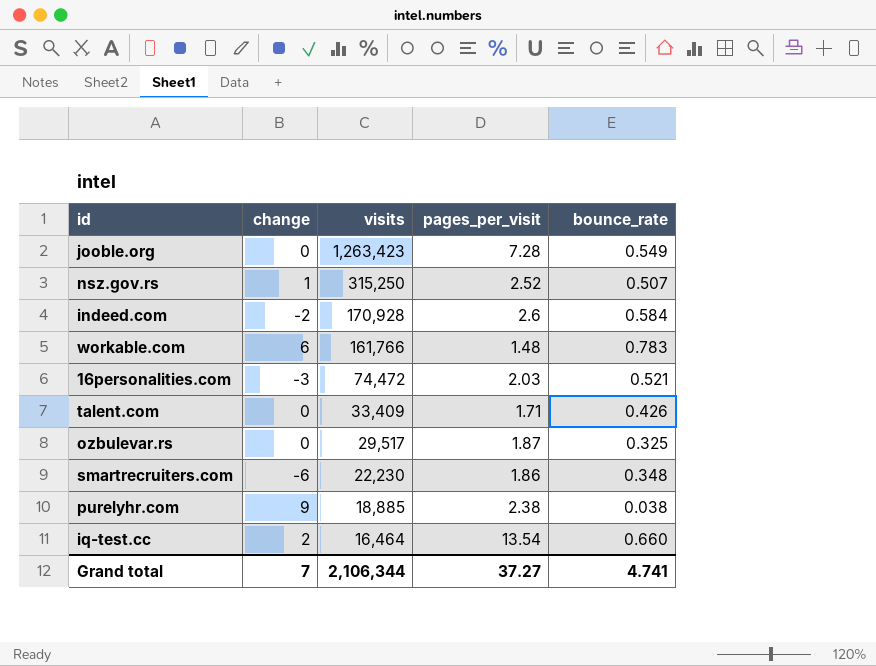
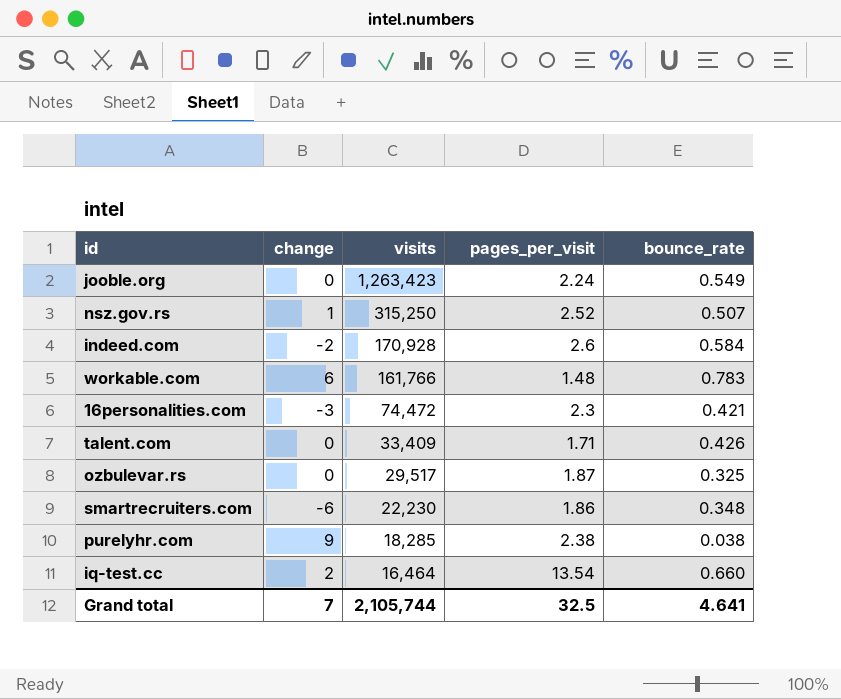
jooble.org | pages_per_visit: 7.28 -> 2.24
16personalities.com | pages_per_visit: 2.03 -> 2.3
16personalities.com | bounce_rate: 0.521 -> 0.421
purelyhr.com | visits: 18,885 -> 18,285
Grand total | visits: 2,106,344 -> 2,105,744
Grand total | pages_per_visit: 37.27 -> 32.5
Grand total | bounce_rate: 4.741 -> 4.641

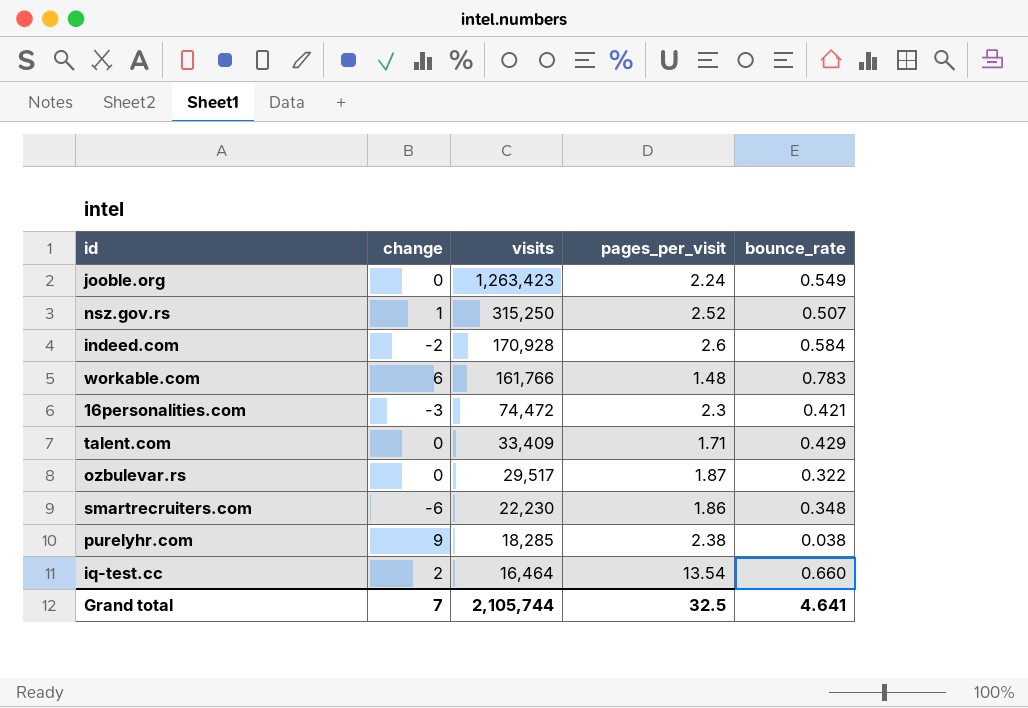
talent.com | bounce_rate: 0.426 -> 0.429
ozbulevar.rs | bounce_rate: 0.325 -> 0.322

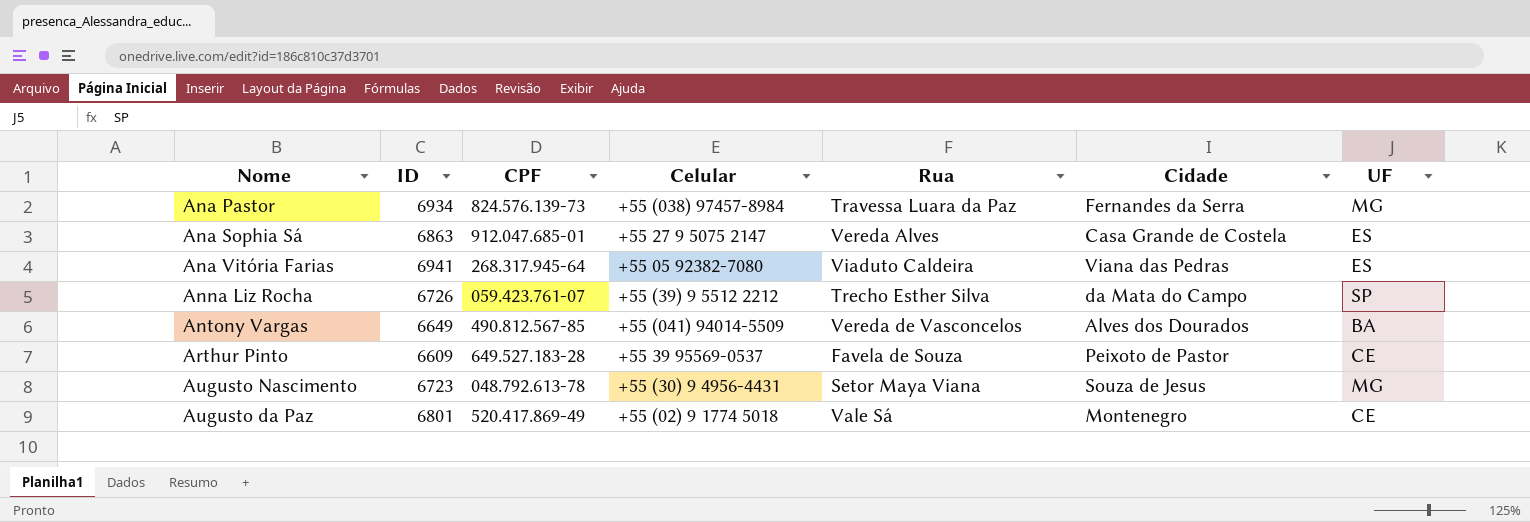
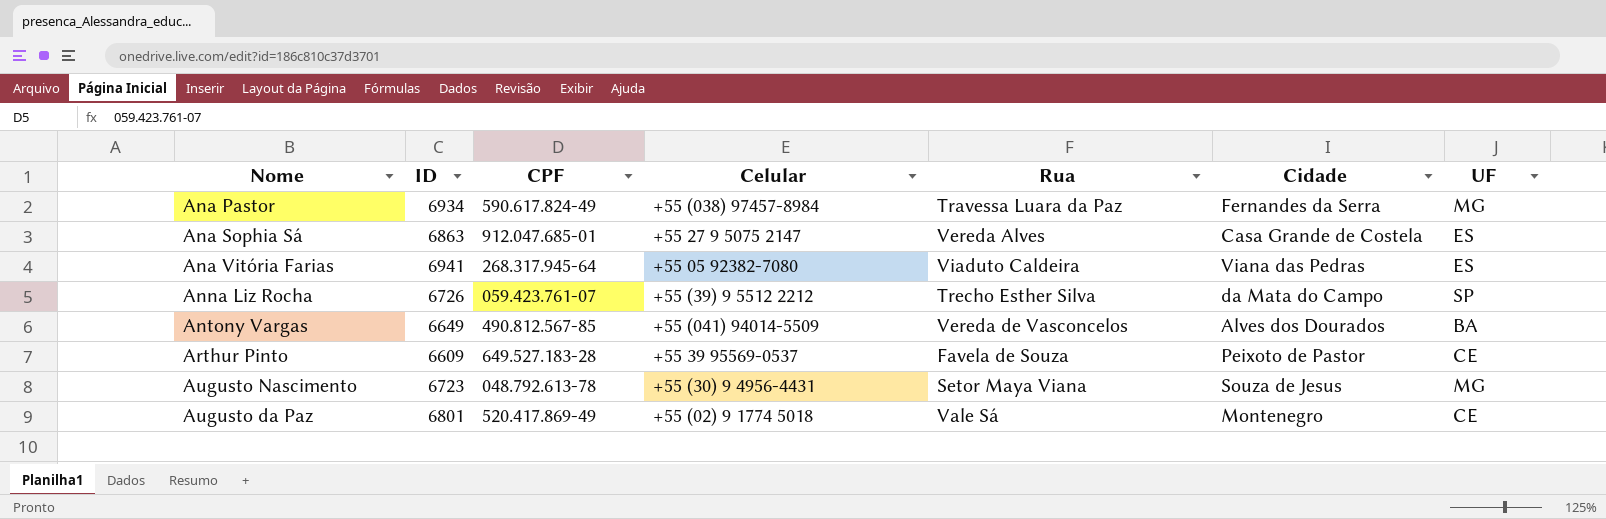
Ana Pastor | CPF: 824.576.139-73 -> 590.617.824-49

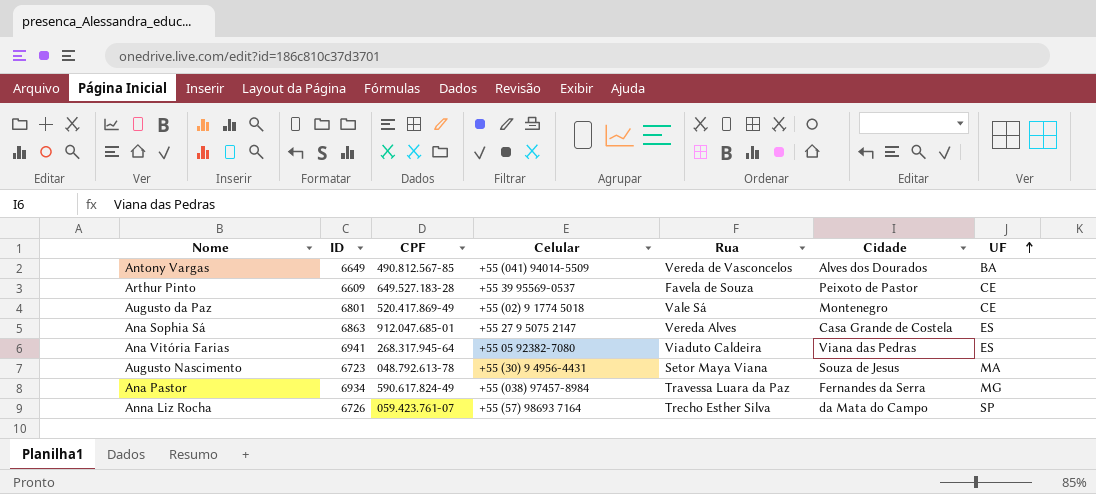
row order: none -> UF ascending
Augusto Nascimento | UF: MG -> MA
Anna Liz Rocha | Celular: +55 (39) 9 5512 2212 -> +55 (57) 98693 7164

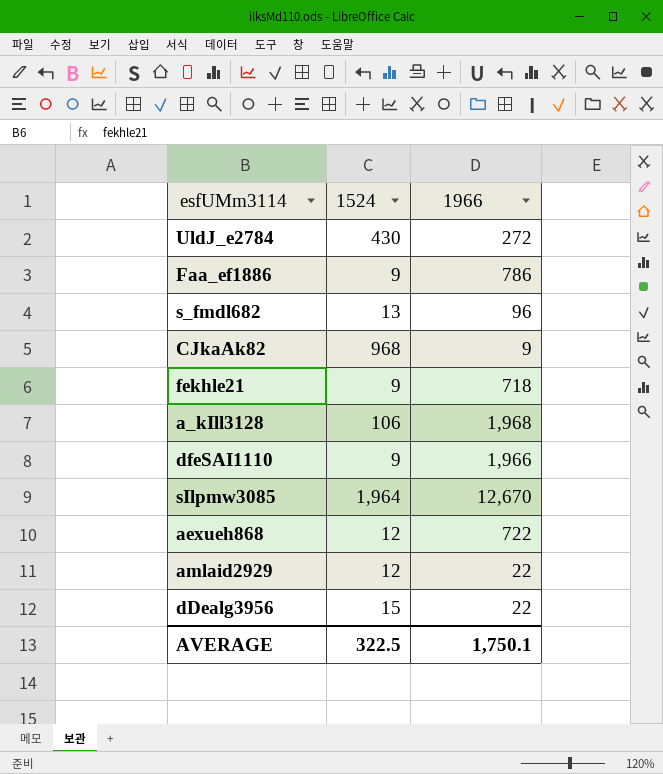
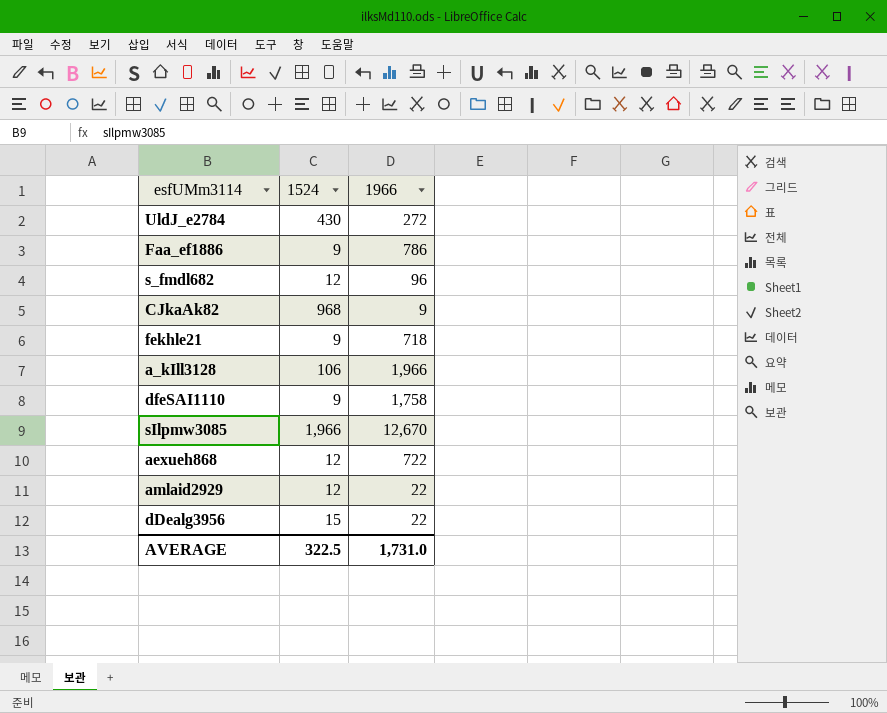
s_fmdl682 | 1524: 13 -> 12
a_kIll3128 | 1966: 1,968 -> 1,966
dfeSAI1110 | 1966: 1,966 -> 1,758
sIlpmw3085 | 1524: 1,964 -> 1,966
AVERAGE | 1966: 1,750.1 -> 1,731.0

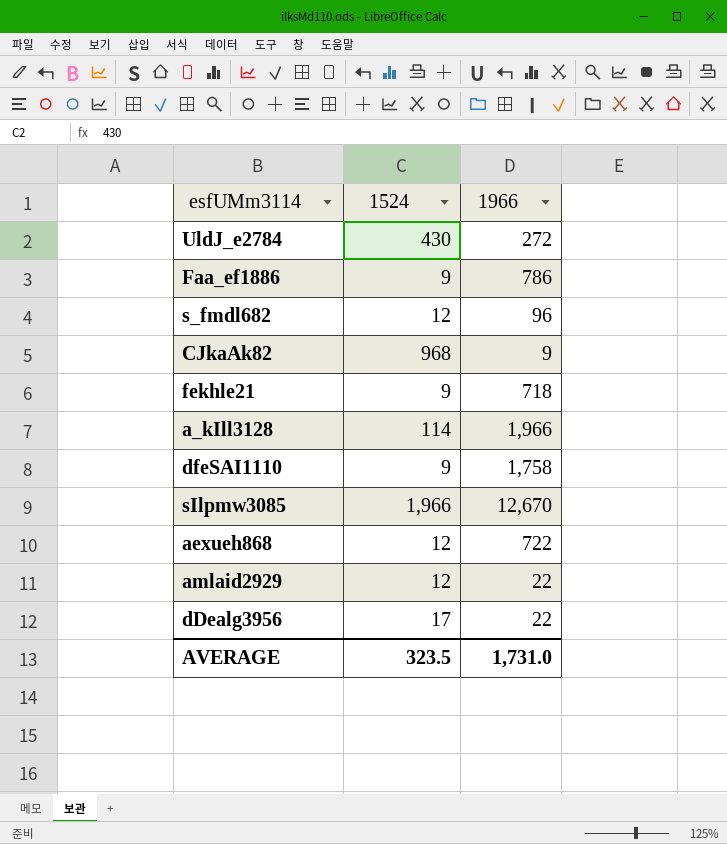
a_kIll3128 | 1524: 106 -> 114
dDealg3956 | 1524: 15 -> 17
AVERAGE | 1524: 322.5 -> 323.5

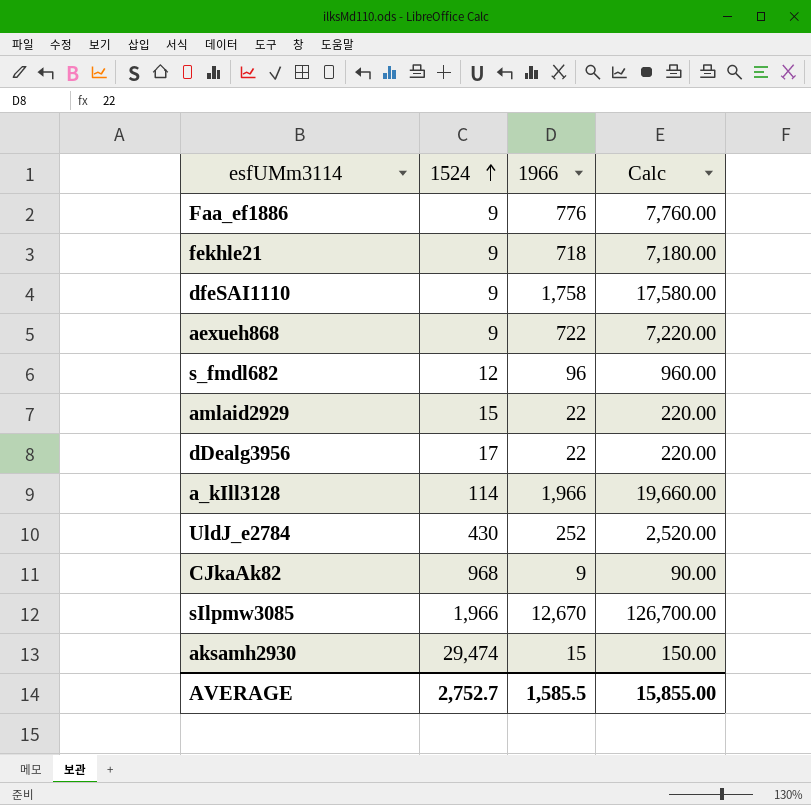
row order: none -> 1524 ascending
column Calc | formula: none -> [1966] * 10
Faa_ef1886 | 1966: 786 -> 776
aexueh868 | 1524: 12 -> 9
amlaid2929 | 1524: 12 -> 15
UldJ_e2784 | 1966: 272 -> 252
row aksamh2930: none -> 29,474 | 15 | 150.00
AVERAGE | 1524: 323.5 -> 2,752.7
AVERAGE | 1966: 1,731.0 -> 1,585.5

________

What you need to do:
Strip out the pictures and reproduce the remaining material above exactly.

Result for this task:
jooble.org | pages_per_visit: 7.28 -> 2.24
16personalities.com | pages_per_visit: 2.03 -> 2.3
16personalities.com | bounce_rate: 0.521 -> 0.421
purelyhr.com | visits: 18,885 -> 18,285
Grand total | visits: 2,106,344 -> 2,105,744
Grand total | pages_per_visit: 37.27 -> 32.5
Grand total | bounce_rate: 4.741 -> 4.641

talent.com | bounce_rate: 0.426 -> 0.429
ozbulevar.rs | bounce_rate: 0.325 -> 0.322

Ana Pastor | CPF: 824.576.139-73 -> 590.617.824-49

row order: none -> UF ascending
Augusto Nascimento | UF: MG -> MA
Anna Liz Rocha | Celular: +55 (39) 9 5512 2212 -> +55 (57) 98693 7164

s_fmdl682 | 1524: 13 -> 12
a_kIll3128 | 1966: 1,968 -> 1,966
dfeSAI1110 | 1966: 1,966 -> 1,758
sIlpmw3085 | 1524: 1,964 -> 1,966
AVERAGE | 1966: 1,750.1 -> 1,731.0

a_kIll3128 | 1524: 106 -> 114
dDealg3956 | 1524: 15 -> 17
AVERAGE | 1524: 322.5 -> 323.5

row order: none -> 1524 ascending
column Calc | formula: none -> [1966] * 10
Faa_ef1886 | 1966: 786 -> 776
aexueh868 | 1524: 12 -> 9
amlaid2929 | 1524: 12 -> 15
UldJ_e2784 | 1966: 272 -> 252
row aksamh2930: none -> 29,474 | 15 | 150.00
AVERAGE | 1524: 323.5 -> 2,752.7
AVERAGE | 1966: 1,731.0 -> 1,585.5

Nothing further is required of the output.